User education as Pokemon evos

When people think of user education in products, they’re often thinking of certain set of UI patterns. In some cases, these patterns can be helpful. But, in most other cases, the patterns are overused and applied inappropriately to many situations. They quickly become anti-patterns.

I’ve illustrated that slippery slope by drawing these “patterns” as if they were Pokemon evolutions. You know, when a seemingly harmless pattern can turn into a formidable beast.

Carouhell > Autopuh-lays > Sideshow

From carousels, to auto-playing videos, to lengthy slideshows, we often see products increasingly attempting to serve up attention-grabbing content. The more aggressive and front-loaded these things get, the less appealing they become.

Ghoultip > Drooltips > Crueltips

The occasional tooltip can be helpful, if it appears at the right time and place.
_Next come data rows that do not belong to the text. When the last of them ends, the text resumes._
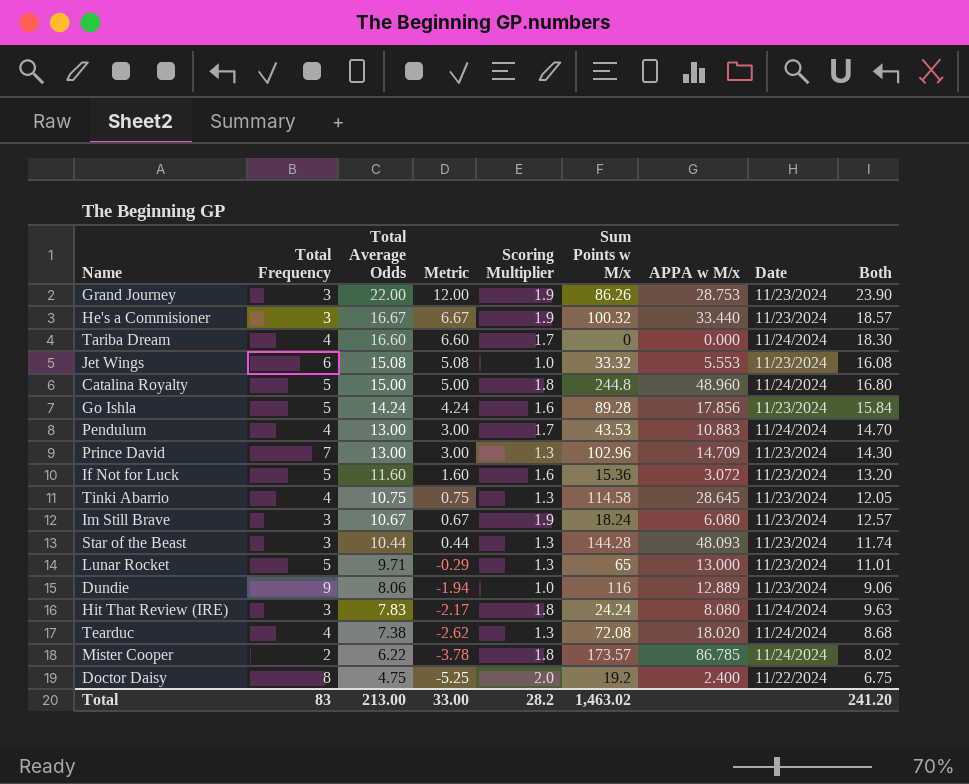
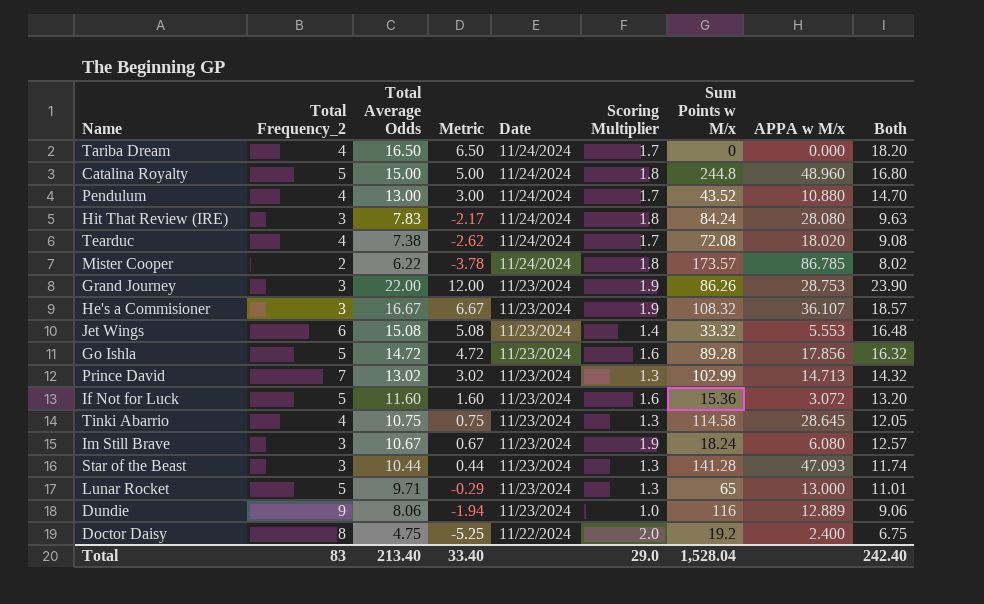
row order: Total Average Odds descending -> Date descending
column name: Total Frequency -> Total Frequency_2
column Date | position: 8 -> 5
Tariba Dream | Total Average Odds: 16.60 -> 16.50
Tariba Dream | Metric: 6.60 -> 6.50
Tariba Dream | Both: 18.30 -> 18.20
Pendulum | Sum Points w M/x: 43.53 -> 43.52
Pendulum | APPA w M/x: 10.883 -> 10.880
Hit That Review (IRE) | Sum Points w M/x: 24.24 -> 84.24
Hit That Review (IRE) | APPA w M/x: 8.080 -> 28.080
Tearduc | Scoring Multiplier: 1.3 -> 1.7
Tearduc | Both: 8.68 -> 9.08
He's a Commisioner | Sum Points w M/x: 100.32 -> 108.32
He's a Commisioner | APPA w M/x: 33.440 -> 36.107
Jet Wings | Scoring Multiplier: 1.0 -> 1.4
Jet Wings | Both: 16.08 -> 16.48
Go Ishla | Total Average Odds: 14.24 -> 14.72
Go Ishla | Metric: 4.24 -> 4.72
Go Ishla | Both: 15.84 -> 16.32
Prince David | Total Average Odds: 13.00 -> 13.02
Prince David | Metric: 3.00 -> 3.02
Prince David | Sum Points w M/x: 102.96 -> 102.99
Prince David | APPA w M/x: 14.709 -> 14.713
Prince David | Both: 14.30 -> 14.32
Star of the Beast | Sum Points w M/x: 144.28 -> 141.28
Star of the Beast | APPA w M/x: 48.093 -> 47.093
Total | Total Average Odds: 213.00 -> 213.40
Total | Metric: 33.00 -> 33.40
Total | Scoring Multiplier: 28.2 -> 29.0
Total | Sum Points w M/x: 1,463.02 -> 1,528.04
Total | Both: 241.20 -> 242.40

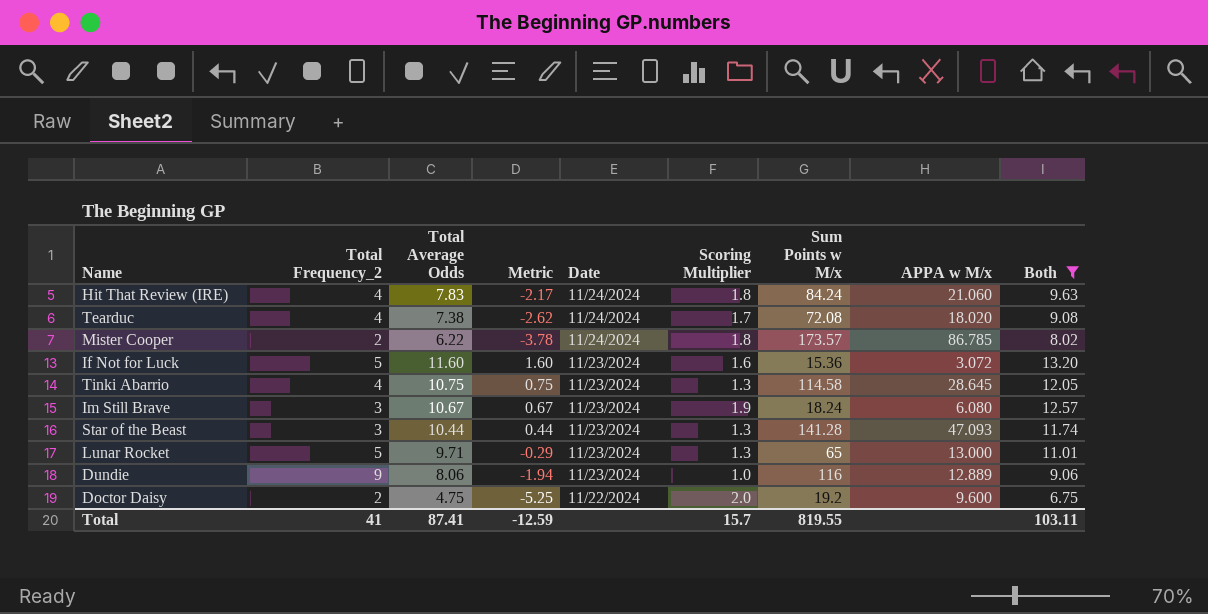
filter: none -> Both <= 13.20
Hit That Review (IRE) | Total Frequency_2: 3 -> 4
Hit That Review (IRE) | APPA w M/x: 28.080 -> 21.060
Doctor Daisy | Total Frequency_2: 8 -> 2
Doctor Daisy | APPA w M/x: 2.400 -> 9.600
Total | Total Frequency_2: 83 -> 41
Total | Total Average Odds: 213.40 -> 87.41
Total | Metric: 33.40 -> -12.59
Total | Scoring Multiplier: 29.0 -> 15.7
Total | Sum Points w M/x: 1,528.04 -> 819.55
Total | Both: 242.40 -> 103.11

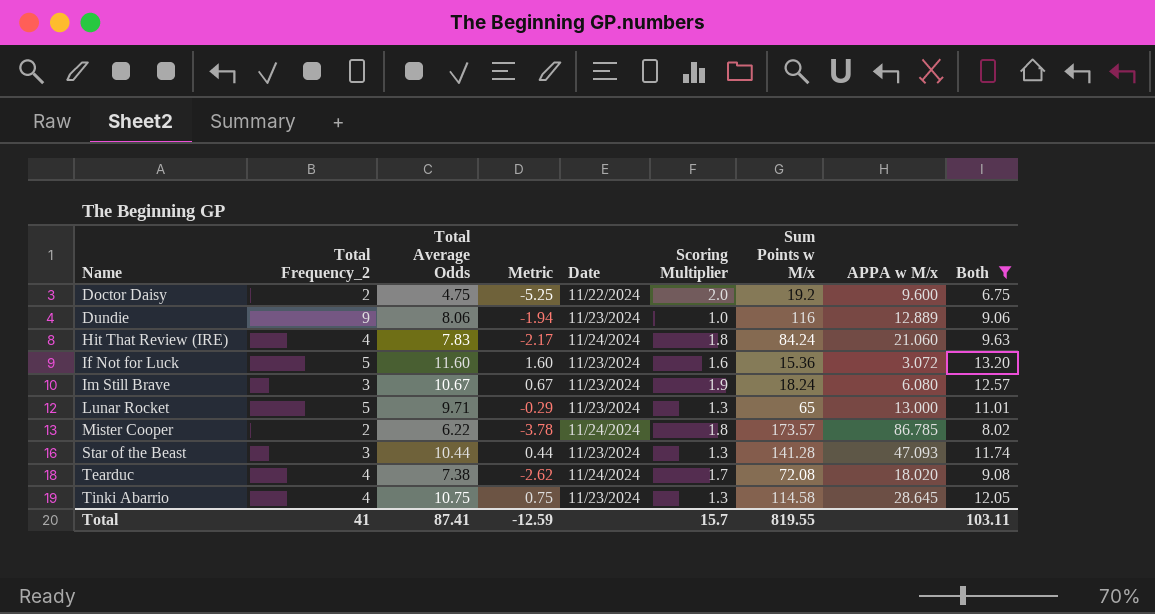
row order: Date descending -> Name ascending

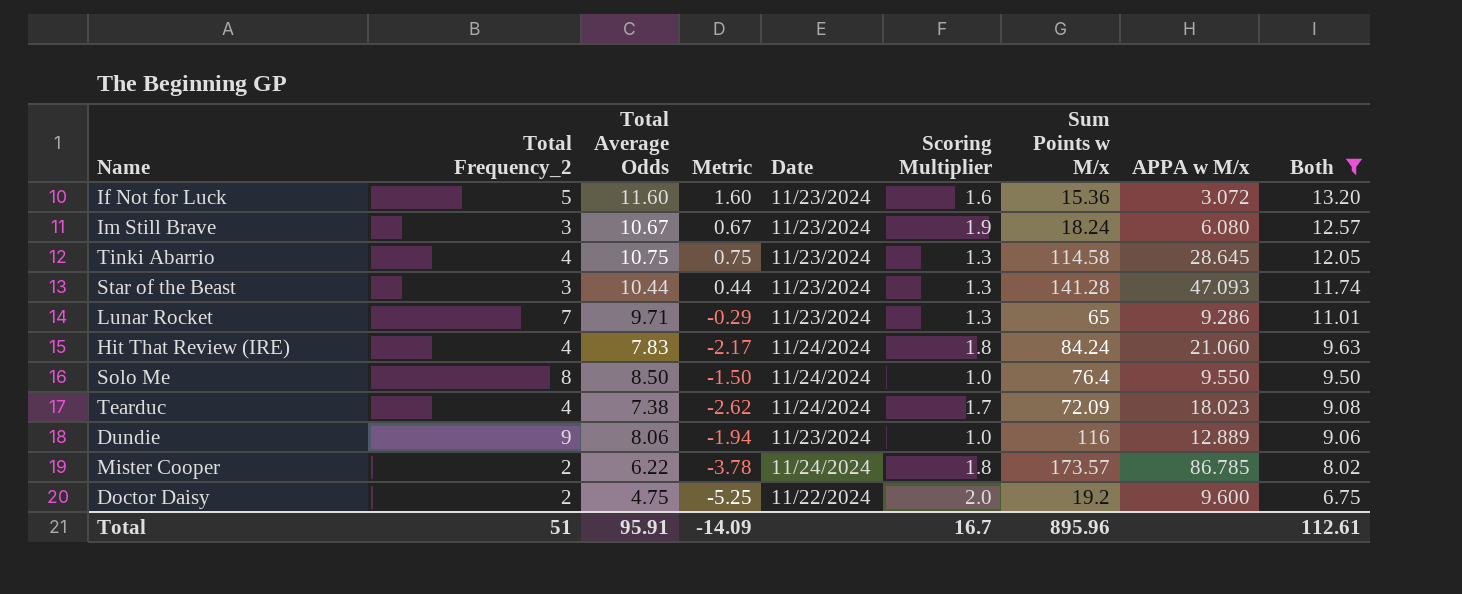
row order: Name ascending -> Both descending
Lunar Rocket | Total Frequency_2: 5 -> 7
Lunar Rocket | APPA w M/x: 13.000 -> 9.286
row Solo Me: none -> 8 | 8.50 | -1.50 | 11/24/2024 | 1.0 | 76.4 | 9.550 | 9.50
Tearduc | Sum Points w M/x: 72.08 -> 72.09
Tearduc | APPA w M/x: 18.020 -> 18.023
Total | Total Frequency_2: 41 -> 51
Total | Total Average Odds: 87.41 -> 95.91
Total | Metric: -12.59 -> -14.09
Total | Scoring Multiplier: 15.7 -> 16.7
Total | Sum Points w M/x: 819.55 -> 895.96
Total | Both: 103.11 -> 112.61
But too often they show up when they’re not needed, attempting to address issues with discoverability in the core UI design. Sometimes they come in packs, in the form of serialized walkthroughs, or clumped together as a blocking overlay with multiple tooltips showing at once. These things force someone to memorize UI instructions without addressing the underlying issues.

Chat-o-the-wisp > Chatling > Bantershee

Many different plugins make it easy for businesses to add customer service bots to their websites that float at the bottom of the user’s screen. While exposing an entry point to a help agent can get customers to information faster, these things have evolved to proactively push messages.

Illustration of 3 mobile screens: the first ("Chat-o-the-wisp") shows a tiny, friendly looking fairy-creature quietly hovering in the lower left; the second ("Chatling") shows a larger fairy create now asking "Hi, have any questions?"; and the third ("Bantershee") shows a larger fairy creature spewing multiple speech bubbles that read, roughly, "aaaaaaaaaahhhhh"

Cookie peek > Cookie sheet > Cookie eat

We want to make sure people are aware of websites that want to use cookies to track web activity. However, these cookie notices are pushing for consent at the detriment of all other content. Navigate to https://bda.org/ on your mobile device, for example, and check out the resulting prompt.

3 illustrations of a web page: The first ("Cookie peek") shows a small banner character at the bottom of the screen timidly asking, "Mayhaps cookies?"; the second ("Cookie sheet") is slightly large, with a button to accept cookies in its mouth; and the third ("Cookie eat") takes up the entire screen, and is inhaling everything outside of the webpage into its massive mouth.

Overlay > Overload

And, finally, overlays. Easy to implement, but oh-so-easy to lose track of until they all suddenly collide at one time. There’s not often an in-between state.